16Mn钢低温疲劳裂纹起始寿命的定量预测

Modeling of Fatigue Crack Initiation in 16Mn Steel below Room Temperature

本文研究了16Mn钢的低温疲劳裂纹起始,并力图提出可定量预测低碳低合金钢低温疲劳裂纹起始寿命的新方法。根据本文的研究结果,低温疲劳裂纹起始寿命可由拉伸性能进行估算,并且不需要任何低温疲劳试验和附加的经验修正。

Although the works of Toblcr[2] and Stephens[1] show that the fatigue crack initiation (FCI) from notches in low temperature environment is controlled by the parameter △K/ p^(1/2), no expression of the FCI life has yet been reported. In this paper, an attempt is made to offer a new approach to predict the FCI life below room temperature. By means of this approach, much money and time will be saved because the FCI life can be predicted from the tensile properties of the material without additional empirical modification and without any low temperature fatigue test. Our research indicates that the parameter △Kp^(1/2) should be replaced by the equivalent stress amplitude △σ_(eqv) (=[2/π(1-R)]^(1/2) △ K/p^(1/2)) so that the effect of the stress ratio (R) can be taken into account.

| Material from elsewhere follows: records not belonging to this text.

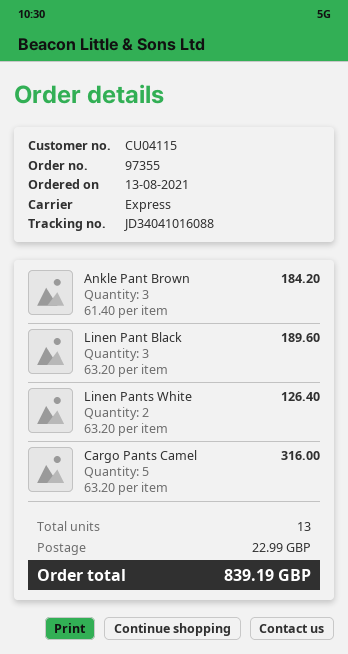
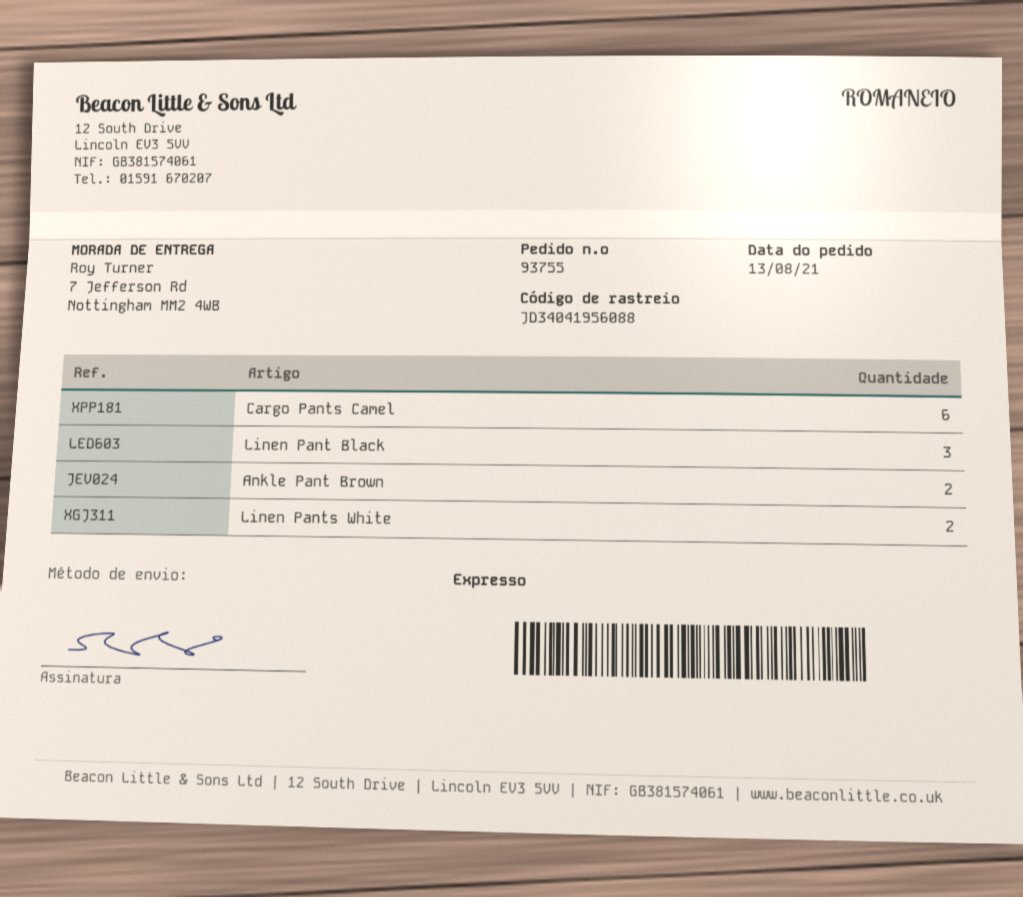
order number: 97355 -> 93755
tracking number: JD34041016088 -> JD34041956088
Ankle Pant Brown: 3 -> 2
Cargo Pants Camel: 5 -> 6

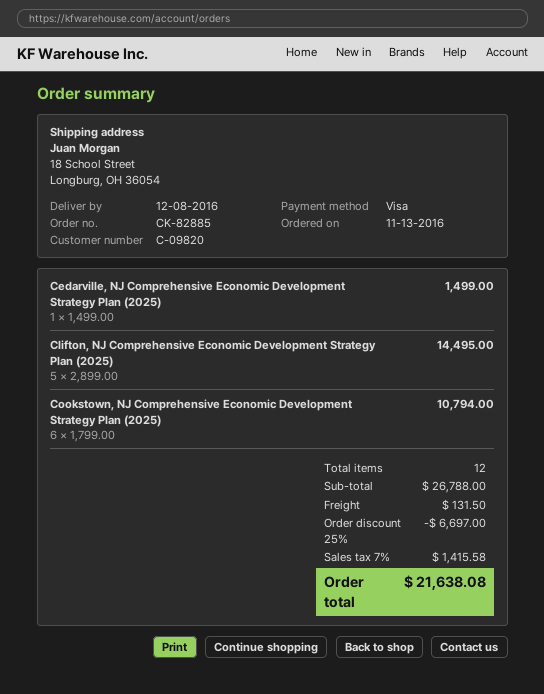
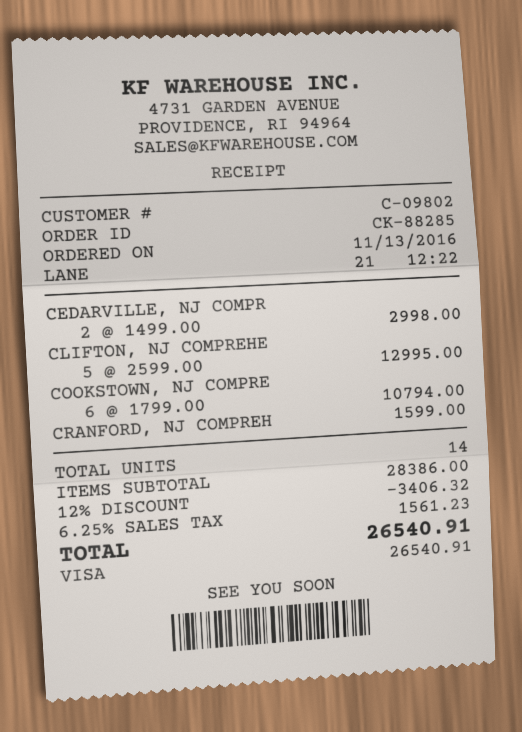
order number: CK-82885 -> CK-88285
customer number: C-09820 -> C-09802
Cedarville, NJ Comprehensive Economic Development Strategy Plan (2025): 1 x 1499.00 = 1499.00 -> 2 x 1499.00 = 2998.00
Clifton, NJ Comprehensive Economic Development Strategy Plan (2025): 5 x 2899.00 = 14495.00 -> 5 x 2599.00 = 12995.00
CRANFORD, NJ COMPREH: none -> 1 x 1599.00 = 1599.00
total quantity: 12 -> 14
subtotal: 26788.00 -> 28386.00
discount: 25% = 6697.00 -> 12% = 3406.32
shipping: 131.50 -> none
tax: 7% = 1415.58 -> 6.25% = 1561.23
total: 21638.08 -> 26540.91

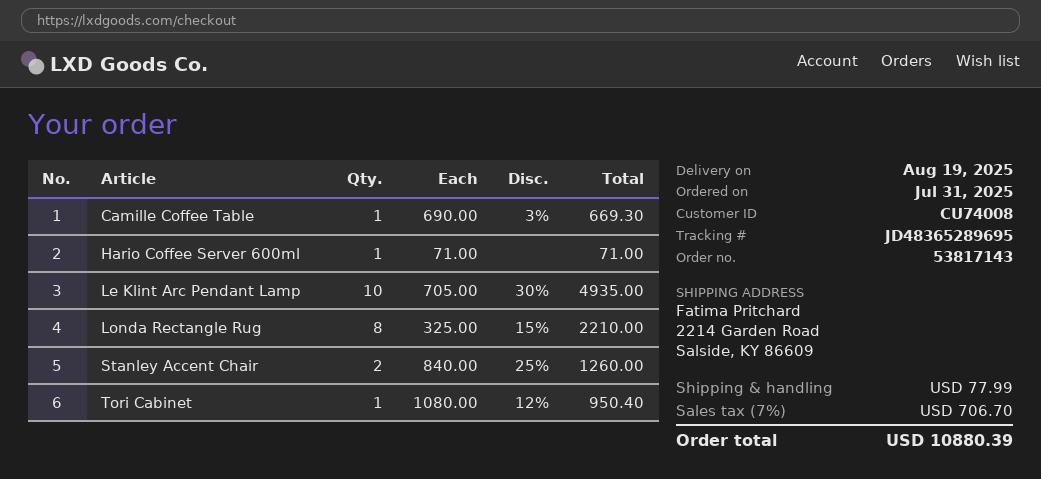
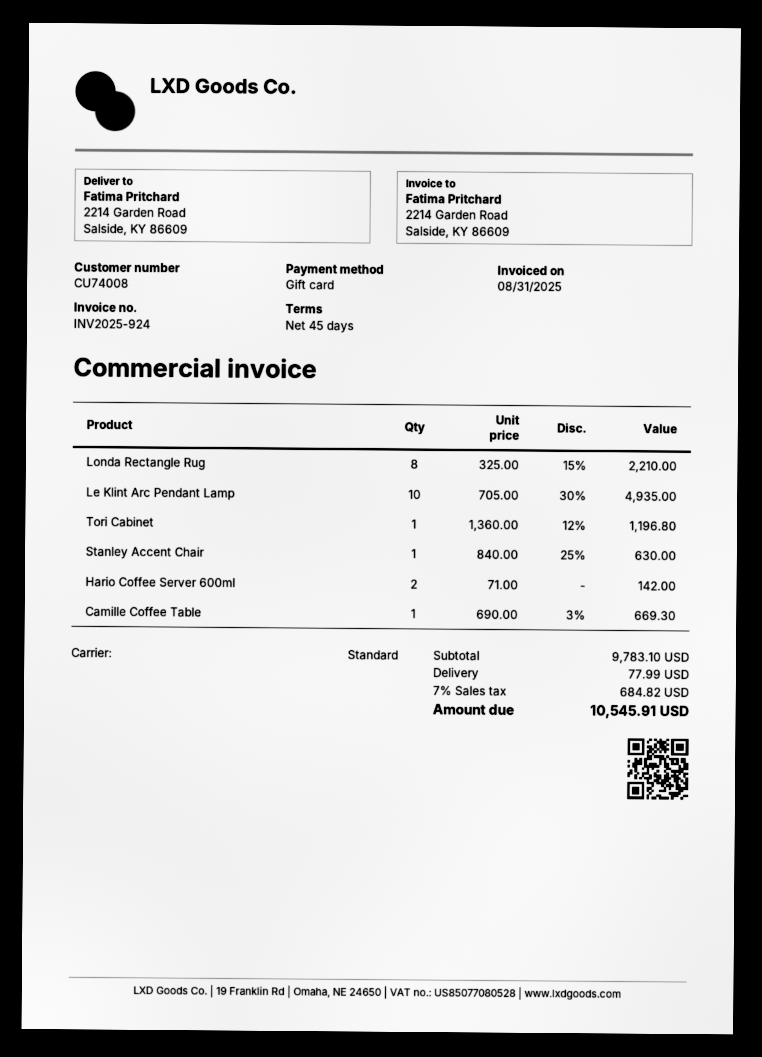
Hario Coffee Server 600ml: 1 x 71.00 = 71.00 -> 2 x 71.00 = 142.00
Stanley Accent Chair: 2 x 840.00 - 25% = 1260.00 -> 1 x 840.00 - 25% = 630.00
Tori Cabinet: 1 x 1080.00 - 12% = 950.40 -> 1 x 1360.00 - 12% = 1196.80
tax: 7% = 706.70 -> 7% = 684.82
total: 10880.39 -> 10545.91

Our research further indicates that the stress cycles to initiate a 0.25mm crack in notched specimens of a low alloy steel(16Mn) in the temperature range from 213K to 298K can be presented as a function of △σ_(eqv). The theoretical analysis shows that the FCI resistances in the low cycle fatigue region and high cycle fatigue are, respectively, controlled by the FCI resistance coefficient C and the FCI threshold (△σ_(eqv)) _(th). The values of Ccan be calculated from the tensile propoerties and △σ_(eqv) _(th) depends mainly upon the endurance limit which is approximately identical with the tensile proprtional limit of the steel. It is shown that the predicted FCI life curves are in good agreement with the test data determined at or below room temperature.As theoretically predicted, when the temperature is reduced, the FCI life of the steel will increase initially due to the increase of the strength but, if the temperature is sufficiently low,the FCI resistance at higher cycli stress level will decrease because of great decrease in the ductility.